--- EXERCISE BRIEF ---
When a line of the entries contains "affect", please list that line.

--- DATA FOR REVIEW ---
____________

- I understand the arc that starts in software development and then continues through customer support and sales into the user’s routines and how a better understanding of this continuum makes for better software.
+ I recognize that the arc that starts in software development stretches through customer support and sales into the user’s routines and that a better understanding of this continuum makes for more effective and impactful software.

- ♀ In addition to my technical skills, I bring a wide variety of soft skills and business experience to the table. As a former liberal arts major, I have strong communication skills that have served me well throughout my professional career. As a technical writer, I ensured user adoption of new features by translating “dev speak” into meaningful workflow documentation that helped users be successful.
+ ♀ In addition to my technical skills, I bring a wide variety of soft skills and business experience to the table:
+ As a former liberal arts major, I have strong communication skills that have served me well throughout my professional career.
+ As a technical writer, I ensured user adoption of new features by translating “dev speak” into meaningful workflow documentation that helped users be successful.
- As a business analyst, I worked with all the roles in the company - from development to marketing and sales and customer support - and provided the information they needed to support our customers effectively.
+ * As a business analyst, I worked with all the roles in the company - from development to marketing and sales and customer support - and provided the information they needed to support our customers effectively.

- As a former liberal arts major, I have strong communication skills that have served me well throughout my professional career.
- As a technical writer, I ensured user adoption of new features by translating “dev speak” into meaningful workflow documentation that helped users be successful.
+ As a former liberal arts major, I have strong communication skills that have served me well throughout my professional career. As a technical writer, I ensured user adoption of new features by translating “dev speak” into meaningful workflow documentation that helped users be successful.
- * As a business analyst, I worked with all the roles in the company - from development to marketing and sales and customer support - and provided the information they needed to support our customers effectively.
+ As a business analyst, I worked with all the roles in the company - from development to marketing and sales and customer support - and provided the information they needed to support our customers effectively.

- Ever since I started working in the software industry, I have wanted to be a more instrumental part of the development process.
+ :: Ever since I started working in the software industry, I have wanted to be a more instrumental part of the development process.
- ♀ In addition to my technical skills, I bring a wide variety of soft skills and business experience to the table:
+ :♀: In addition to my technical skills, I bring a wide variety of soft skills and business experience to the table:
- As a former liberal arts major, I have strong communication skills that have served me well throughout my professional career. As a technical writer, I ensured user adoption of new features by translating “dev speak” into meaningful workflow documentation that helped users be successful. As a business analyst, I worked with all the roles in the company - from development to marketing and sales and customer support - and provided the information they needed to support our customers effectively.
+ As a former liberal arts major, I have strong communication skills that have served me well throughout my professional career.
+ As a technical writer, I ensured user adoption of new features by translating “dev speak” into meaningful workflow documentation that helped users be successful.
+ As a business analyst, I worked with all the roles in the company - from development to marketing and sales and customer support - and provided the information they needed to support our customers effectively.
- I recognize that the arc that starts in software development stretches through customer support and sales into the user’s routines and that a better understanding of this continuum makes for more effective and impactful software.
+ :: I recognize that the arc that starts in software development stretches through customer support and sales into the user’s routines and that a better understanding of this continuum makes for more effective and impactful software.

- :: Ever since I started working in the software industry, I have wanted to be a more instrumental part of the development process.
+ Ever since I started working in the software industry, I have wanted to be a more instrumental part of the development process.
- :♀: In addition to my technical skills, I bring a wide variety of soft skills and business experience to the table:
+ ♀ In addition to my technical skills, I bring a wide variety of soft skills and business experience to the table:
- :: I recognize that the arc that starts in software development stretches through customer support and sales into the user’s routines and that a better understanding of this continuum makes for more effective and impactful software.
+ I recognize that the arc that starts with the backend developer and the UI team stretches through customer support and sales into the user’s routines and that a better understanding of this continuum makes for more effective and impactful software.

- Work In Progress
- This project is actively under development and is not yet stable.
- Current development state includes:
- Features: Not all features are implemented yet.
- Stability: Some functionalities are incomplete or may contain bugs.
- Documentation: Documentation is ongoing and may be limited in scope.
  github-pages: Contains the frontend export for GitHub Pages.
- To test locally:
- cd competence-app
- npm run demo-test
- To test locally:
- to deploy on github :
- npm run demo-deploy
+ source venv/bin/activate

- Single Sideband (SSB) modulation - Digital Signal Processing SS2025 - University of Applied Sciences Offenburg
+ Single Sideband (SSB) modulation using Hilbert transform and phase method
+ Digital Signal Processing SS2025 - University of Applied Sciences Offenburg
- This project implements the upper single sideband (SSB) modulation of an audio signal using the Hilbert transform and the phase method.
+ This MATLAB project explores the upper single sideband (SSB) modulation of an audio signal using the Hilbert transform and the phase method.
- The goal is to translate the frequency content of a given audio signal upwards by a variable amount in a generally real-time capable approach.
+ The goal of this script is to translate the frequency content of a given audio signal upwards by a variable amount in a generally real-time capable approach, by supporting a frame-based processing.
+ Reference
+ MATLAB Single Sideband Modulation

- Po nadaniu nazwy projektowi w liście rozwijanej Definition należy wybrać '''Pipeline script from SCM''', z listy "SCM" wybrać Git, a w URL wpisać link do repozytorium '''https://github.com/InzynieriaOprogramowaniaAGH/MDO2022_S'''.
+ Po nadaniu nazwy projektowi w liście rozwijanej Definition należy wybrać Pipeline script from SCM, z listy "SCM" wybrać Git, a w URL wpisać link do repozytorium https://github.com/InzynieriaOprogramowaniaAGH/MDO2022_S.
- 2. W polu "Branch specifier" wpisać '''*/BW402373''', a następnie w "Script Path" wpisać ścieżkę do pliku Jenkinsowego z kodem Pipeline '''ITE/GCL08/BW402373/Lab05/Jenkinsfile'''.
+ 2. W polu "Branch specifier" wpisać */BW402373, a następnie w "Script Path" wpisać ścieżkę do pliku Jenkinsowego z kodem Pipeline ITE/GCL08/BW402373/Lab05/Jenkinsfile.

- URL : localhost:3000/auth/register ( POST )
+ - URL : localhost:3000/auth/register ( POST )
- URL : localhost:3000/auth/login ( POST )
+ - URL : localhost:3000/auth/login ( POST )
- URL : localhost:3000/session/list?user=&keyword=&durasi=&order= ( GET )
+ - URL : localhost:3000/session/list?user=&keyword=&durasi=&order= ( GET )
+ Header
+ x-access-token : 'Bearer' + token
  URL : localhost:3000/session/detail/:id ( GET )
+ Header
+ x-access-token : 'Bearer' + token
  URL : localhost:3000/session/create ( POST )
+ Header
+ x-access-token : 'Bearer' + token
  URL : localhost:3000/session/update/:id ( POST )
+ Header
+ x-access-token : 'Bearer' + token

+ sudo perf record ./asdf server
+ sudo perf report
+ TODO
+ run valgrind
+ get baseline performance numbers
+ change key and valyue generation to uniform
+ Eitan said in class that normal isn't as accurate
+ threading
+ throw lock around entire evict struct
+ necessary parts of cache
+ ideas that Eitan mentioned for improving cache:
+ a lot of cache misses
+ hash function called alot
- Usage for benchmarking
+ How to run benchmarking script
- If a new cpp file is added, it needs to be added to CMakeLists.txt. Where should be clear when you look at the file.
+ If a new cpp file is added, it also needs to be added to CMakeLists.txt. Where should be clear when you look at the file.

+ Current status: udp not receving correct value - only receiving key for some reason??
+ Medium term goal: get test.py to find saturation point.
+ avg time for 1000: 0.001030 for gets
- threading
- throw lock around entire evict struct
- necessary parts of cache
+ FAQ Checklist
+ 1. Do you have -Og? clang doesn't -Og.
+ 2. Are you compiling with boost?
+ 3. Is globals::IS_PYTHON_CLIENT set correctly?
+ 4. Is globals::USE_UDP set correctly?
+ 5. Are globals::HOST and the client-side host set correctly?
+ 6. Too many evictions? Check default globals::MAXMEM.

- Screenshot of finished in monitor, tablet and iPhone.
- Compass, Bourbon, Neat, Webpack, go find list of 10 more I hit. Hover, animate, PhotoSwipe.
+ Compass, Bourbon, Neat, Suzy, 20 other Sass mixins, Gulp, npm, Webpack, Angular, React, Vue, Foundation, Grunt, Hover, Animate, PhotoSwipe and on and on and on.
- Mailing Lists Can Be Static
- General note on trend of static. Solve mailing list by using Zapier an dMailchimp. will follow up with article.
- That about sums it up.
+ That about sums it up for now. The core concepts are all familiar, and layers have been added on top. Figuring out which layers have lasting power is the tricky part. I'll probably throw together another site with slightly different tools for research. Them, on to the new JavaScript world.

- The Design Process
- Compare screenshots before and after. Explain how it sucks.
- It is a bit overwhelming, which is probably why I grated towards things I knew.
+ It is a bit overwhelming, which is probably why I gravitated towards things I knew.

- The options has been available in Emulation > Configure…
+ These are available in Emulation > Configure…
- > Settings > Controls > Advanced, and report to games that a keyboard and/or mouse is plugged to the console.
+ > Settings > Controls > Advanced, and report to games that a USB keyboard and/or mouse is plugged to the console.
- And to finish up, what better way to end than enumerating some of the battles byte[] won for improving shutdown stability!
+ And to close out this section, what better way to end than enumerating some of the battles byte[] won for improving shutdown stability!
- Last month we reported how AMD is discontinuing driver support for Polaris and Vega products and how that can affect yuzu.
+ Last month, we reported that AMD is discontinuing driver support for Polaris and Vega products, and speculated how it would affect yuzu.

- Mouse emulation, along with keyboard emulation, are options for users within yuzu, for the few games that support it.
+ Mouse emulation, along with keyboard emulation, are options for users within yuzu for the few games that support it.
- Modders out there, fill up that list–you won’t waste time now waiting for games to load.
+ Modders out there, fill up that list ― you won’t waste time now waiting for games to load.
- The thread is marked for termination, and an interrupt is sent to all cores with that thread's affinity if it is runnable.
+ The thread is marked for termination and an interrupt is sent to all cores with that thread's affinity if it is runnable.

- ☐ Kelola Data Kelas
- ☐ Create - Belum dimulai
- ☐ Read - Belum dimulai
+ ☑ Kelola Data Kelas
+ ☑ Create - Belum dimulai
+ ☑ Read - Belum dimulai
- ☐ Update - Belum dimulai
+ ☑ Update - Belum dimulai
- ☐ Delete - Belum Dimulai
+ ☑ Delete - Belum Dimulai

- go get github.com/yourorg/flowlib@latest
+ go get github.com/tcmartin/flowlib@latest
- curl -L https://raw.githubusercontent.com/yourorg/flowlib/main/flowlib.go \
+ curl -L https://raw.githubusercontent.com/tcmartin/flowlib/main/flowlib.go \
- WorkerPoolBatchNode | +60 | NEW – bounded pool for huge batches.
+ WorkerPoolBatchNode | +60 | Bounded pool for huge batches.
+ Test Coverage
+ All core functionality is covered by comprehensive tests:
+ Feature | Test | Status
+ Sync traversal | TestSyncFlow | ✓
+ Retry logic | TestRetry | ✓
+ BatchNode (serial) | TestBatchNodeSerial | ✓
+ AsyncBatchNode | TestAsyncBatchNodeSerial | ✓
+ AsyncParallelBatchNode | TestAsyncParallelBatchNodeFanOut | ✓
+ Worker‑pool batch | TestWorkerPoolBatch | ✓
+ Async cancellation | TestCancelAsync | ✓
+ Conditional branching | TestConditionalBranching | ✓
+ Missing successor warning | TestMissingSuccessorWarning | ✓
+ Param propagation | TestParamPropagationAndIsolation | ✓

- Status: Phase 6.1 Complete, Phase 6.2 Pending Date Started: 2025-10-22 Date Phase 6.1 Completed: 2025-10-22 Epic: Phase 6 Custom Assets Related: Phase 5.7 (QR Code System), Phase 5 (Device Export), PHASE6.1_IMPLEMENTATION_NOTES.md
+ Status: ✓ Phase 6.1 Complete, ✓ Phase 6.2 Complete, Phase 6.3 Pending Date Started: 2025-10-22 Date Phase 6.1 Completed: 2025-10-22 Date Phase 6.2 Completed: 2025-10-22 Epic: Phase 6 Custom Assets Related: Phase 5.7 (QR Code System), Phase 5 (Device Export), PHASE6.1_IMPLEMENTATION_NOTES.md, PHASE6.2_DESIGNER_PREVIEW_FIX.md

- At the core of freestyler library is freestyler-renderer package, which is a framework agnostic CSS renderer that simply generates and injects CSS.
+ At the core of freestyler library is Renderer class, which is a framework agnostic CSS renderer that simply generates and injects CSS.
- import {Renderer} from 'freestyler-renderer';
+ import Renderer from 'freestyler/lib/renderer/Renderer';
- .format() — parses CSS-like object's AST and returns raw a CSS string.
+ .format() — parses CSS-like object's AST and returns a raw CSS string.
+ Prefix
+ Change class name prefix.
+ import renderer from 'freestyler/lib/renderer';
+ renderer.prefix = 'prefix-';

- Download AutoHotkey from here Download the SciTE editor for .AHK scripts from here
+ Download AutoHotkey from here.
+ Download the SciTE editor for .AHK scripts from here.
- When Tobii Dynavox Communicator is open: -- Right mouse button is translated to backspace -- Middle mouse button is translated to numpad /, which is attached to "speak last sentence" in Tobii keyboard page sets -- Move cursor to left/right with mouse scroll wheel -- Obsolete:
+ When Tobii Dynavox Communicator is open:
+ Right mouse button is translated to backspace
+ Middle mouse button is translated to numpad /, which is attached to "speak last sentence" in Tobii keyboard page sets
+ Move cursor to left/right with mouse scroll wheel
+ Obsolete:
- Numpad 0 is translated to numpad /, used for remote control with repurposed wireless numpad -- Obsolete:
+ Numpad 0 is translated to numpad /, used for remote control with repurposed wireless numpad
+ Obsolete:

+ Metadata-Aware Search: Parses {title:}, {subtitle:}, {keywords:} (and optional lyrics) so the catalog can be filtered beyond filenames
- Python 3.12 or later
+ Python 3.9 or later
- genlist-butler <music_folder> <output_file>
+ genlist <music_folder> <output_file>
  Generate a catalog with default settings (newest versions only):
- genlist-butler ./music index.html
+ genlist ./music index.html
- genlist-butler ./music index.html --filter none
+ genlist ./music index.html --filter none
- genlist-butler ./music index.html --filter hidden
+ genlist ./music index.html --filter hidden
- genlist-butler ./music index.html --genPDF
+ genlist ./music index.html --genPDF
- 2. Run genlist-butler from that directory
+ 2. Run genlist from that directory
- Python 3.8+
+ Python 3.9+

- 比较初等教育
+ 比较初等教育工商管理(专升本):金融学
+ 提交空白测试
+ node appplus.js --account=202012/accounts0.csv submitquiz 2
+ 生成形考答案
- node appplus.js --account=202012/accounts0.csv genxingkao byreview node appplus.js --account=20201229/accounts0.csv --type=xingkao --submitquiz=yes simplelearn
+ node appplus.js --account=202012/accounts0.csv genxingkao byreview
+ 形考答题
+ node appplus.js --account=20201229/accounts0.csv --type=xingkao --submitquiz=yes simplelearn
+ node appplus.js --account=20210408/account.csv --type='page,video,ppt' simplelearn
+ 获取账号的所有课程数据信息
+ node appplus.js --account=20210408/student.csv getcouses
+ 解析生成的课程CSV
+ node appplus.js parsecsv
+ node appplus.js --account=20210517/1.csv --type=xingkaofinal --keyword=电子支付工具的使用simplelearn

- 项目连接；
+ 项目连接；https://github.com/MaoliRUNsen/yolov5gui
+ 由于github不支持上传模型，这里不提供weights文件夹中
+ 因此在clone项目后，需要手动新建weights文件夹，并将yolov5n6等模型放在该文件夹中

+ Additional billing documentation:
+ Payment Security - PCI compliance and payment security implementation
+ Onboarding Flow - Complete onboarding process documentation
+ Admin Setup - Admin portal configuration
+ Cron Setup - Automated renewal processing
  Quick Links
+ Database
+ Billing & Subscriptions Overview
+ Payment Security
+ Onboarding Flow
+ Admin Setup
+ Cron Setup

____________

--- OUTPUT OF THE EXERCISE ---
- Last month we reported how AMD is discontinuing driver support for Polaris and Vega products and how that can affect yuzu.
+ Last month, we reported that AMD is discontinuing driver support for Polaris and Vega products, and speculated how it would affect yuzu.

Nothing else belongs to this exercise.